Add GitHub repository snapshot capture by konard · Pull Request #6 · link-assistant/web-capture

konard · 2025-10-25T08:04:11Z

Resolves #5.

Summary

Adds GitHub repository URL detection plus REST API snapshot fetchers for README, repository metadata, and root file tree in both JS and Rust.
Makes /txt and /markdown return compact repository snapshots for plain GitHub repo URLs, while /html and screenshot capture continue returning the original rendered GitHub page.
Covers CLI capture paths, attachment filenames, docs, JS changeset, Rust version bump, and live CI jobs for GitHub repository text/markdown/HTML/screenshot capture.
Resolves the merge conflict with the current main monorepo layout.

Reproduction

Before this change, capturing https://github.com/link-assistant/web-capture as text/markdown did not provide a universal repository README/tree snapshot: text capture treated GitHub as an HTML page instead of a text source, and markdown capture depended on the GitHub web shell.

After this change:

/txt?url=https://github.com/link-assistant/web-capture returns a plain-text repository summary, root files, and README content.
/markdown?url=https://github.com/link-assistant/web-capture returns the same repository data as Markdown.
/html?url=... and PNG screenshot capture still use the original GitHub page.

Tests

npm test -- --runTestsByPath tests/unit/github.test.js tests/integration/api-endpoints.test.js
npm run lint
npm run format:check
npm run check:duplication
npm test -- --testPathIgnorePatterns="docker.test.js"
GITHUB_REPOSITORY_INTEGRATION=true npm test -- --runTestsByPath tests/integration/github-readme.test.js --testTimeout=120000
cargo fmt --all -- --check
cargo clippy --all-targets --all-features -- -D warnings
cargo test --all-features --verbose
cargo test --doc --verbose
GITHUB_REPOSITORY_INTEGRATION=1 cargo test --test integration github_repository::live -- --nocapture

Adding CLAUDE.md with task information for AI processing. This file will be removed when the task is complete. Issue: undefined

… downloads - Add comprehensive test suite for GitHub README page in all supported browser engines - Test markdown download and conversion with both Puppeteer and Playwright engines - Test screenshot capture with both Puppeteer and Playwright engines - Add engine parity tests to ensure both engines produce valid results - Fix Playwright browser adapter to properly handle browser context - Update jest.config.mjs to include integration tests in test matching patterns All 11 new tests pass successfully, verifying that both Puppeteer and Playwright can download and convert the GitHub README page to markdown and capture screenshots. 🤖 Generated with [Claude Code](https://claude.com/claude-code) Co-Authored-By: Claude <noreply@anthropic.com>

This reverts commit 89811e6.

konard · 2025-10-25T08:28:13Z

🤖 Solution Draft Log

This log file contains the complete execution trace of the AI solution draft process.

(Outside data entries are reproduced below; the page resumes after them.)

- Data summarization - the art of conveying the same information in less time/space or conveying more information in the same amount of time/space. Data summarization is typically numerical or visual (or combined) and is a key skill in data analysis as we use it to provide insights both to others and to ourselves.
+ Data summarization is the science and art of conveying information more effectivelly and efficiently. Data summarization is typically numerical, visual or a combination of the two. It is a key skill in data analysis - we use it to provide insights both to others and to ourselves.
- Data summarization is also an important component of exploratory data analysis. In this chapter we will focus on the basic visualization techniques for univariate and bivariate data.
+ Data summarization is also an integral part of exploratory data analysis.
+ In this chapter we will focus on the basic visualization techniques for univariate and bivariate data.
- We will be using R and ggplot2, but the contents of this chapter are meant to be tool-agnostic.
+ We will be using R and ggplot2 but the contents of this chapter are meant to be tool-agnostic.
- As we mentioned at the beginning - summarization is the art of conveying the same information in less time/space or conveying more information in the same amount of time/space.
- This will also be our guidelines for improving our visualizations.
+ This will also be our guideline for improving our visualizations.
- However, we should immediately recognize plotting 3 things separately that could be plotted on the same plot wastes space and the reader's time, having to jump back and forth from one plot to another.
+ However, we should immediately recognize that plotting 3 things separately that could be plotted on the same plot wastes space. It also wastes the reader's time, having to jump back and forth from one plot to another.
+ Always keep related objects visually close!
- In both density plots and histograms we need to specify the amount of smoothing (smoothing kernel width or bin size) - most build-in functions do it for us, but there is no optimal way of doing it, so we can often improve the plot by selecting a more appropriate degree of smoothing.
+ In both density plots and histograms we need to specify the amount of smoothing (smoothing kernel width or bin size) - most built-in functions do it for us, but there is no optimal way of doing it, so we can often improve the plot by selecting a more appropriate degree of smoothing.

📎 Log file uploaded as GitHub Gist (343KB)
🔗 View complete solution draft log

Now working session is ended, feel free to review and add any feedback on the solution draft.

konard · 2026-06-04T22:25:54Z

We need to resolve conflicts, and make sure we are able to correctly get README.md of any GitHub project universally as txt, markdown and html.

And also other details of the repository as files tree, project details and so on, so all info displayed in GitHub repository page can be compactly presented as txt, markdown, or original html and so on.

konard · 2026-06-04T23:48:19Z

🤖 AI Work Session Started

Starting automated work session at 2026-06-04T23:48:17.086Z

The PR has been converted to draft mode while work is in progress.

This comment marks the beginning of an AI work session. Please wait for the session to finish, and provide your feedback.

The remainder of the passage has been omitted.